**EXERCISE DETAILS**
For the entries below, work out how many lines contain the string "Armaf" and write only the number.

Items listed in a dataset
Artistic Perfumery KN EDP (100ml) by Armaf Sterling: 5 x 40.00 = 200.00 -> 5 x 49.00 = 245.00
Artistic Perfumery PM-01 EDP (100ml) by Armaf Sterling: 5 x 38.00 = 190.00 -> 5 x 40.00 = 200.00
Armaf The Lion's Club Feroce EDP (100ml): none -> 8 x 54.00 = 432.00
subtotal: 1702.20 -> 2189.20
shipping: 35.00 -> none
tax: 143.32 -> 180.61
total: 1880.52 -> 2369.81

* * *

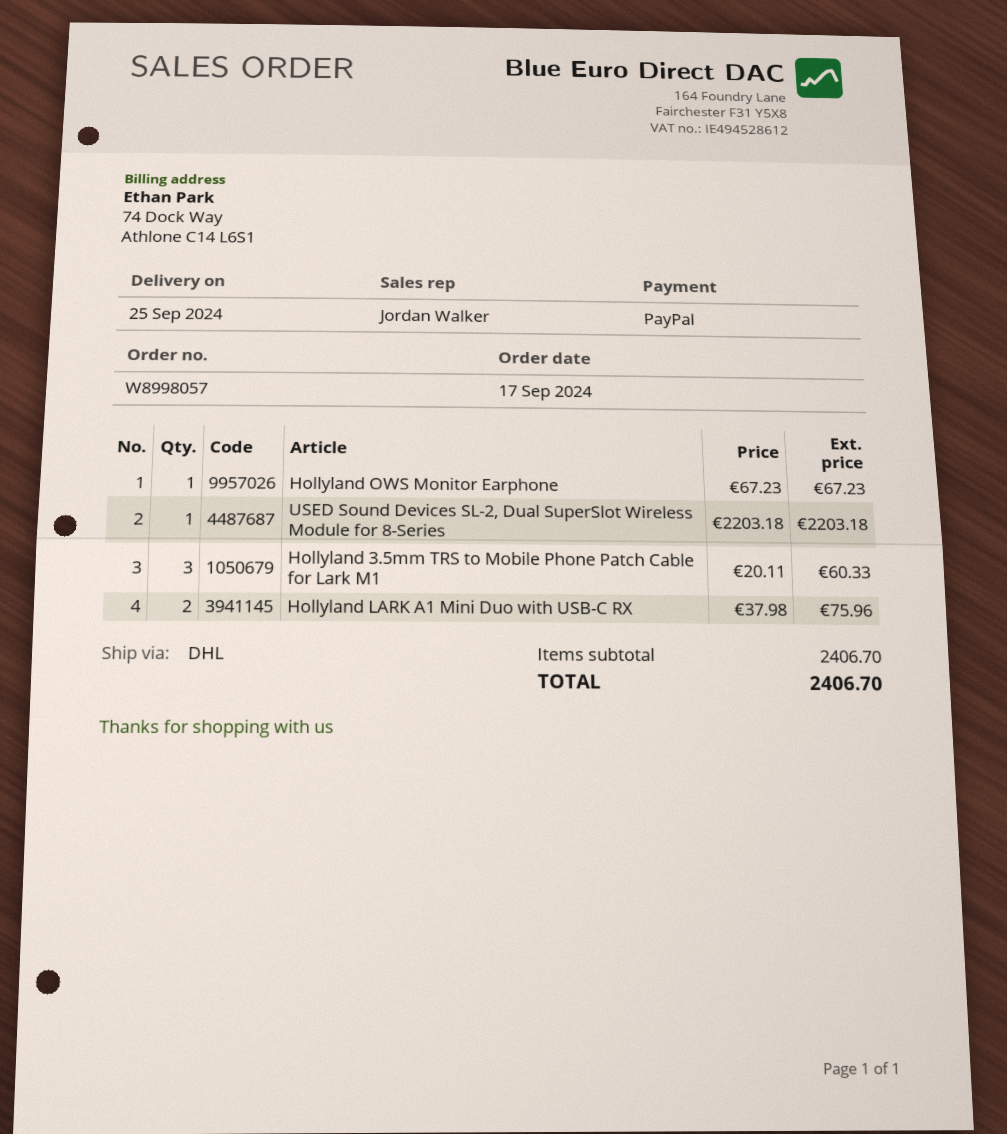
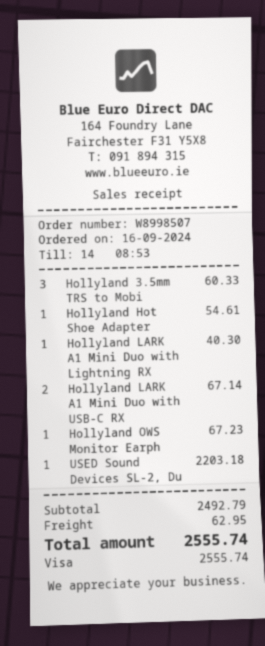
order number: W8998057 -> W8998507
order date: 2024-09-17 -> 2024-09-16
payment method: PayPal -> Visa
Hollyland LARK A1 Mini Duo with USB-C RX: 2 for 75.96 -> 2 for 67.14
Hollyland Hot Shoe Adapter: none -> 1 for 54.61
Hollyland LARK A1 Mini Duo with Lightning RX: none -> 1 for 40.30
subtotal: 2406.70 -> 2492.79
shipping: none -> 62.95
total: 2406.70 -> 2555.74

--

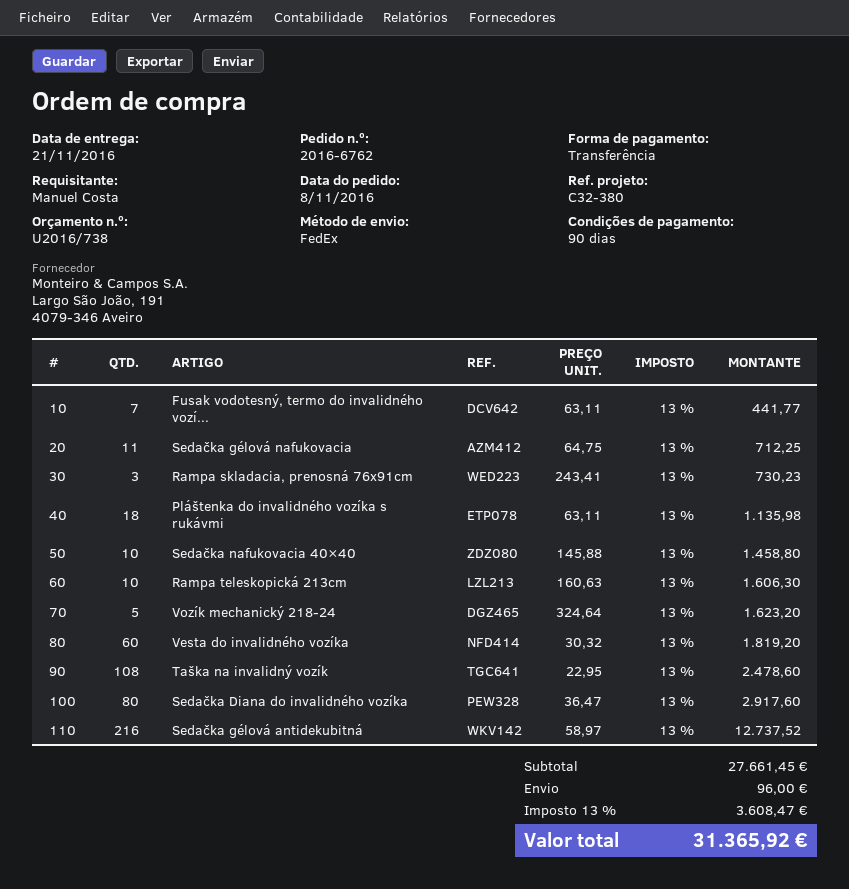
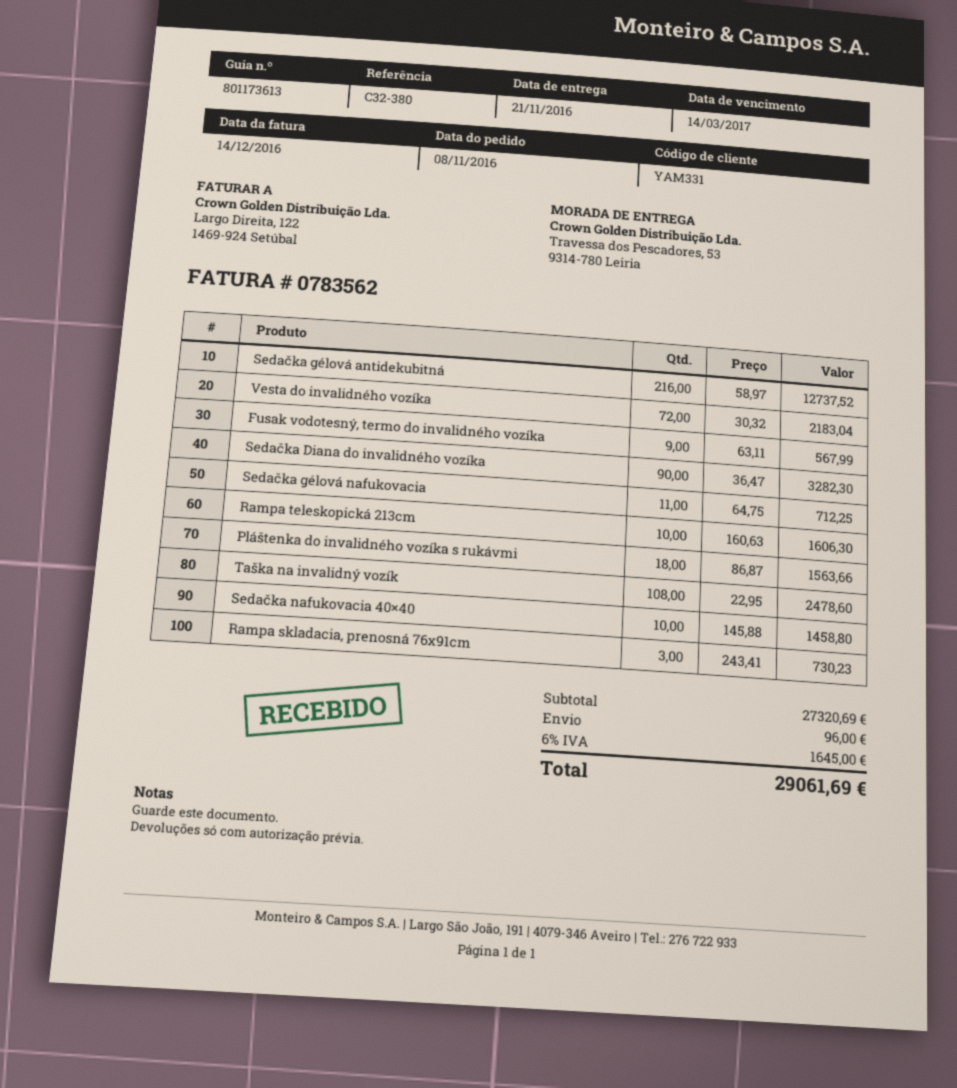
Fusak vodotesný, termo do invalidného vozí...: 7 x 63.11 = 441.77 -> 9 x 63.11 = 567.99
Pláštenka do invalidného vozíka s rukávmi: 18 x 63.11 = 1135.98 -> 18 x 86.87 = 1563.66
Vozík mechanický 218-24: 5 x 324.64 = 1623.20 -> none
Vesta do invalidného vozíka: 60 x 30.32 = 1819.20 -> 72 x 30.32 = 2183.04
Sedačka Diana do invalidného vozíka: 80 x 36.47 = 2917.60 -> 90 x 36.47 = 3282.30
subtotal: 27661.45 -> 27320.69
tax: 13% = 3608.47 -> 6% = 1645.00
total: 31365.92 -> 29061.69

**EXERCISE RESULT**
3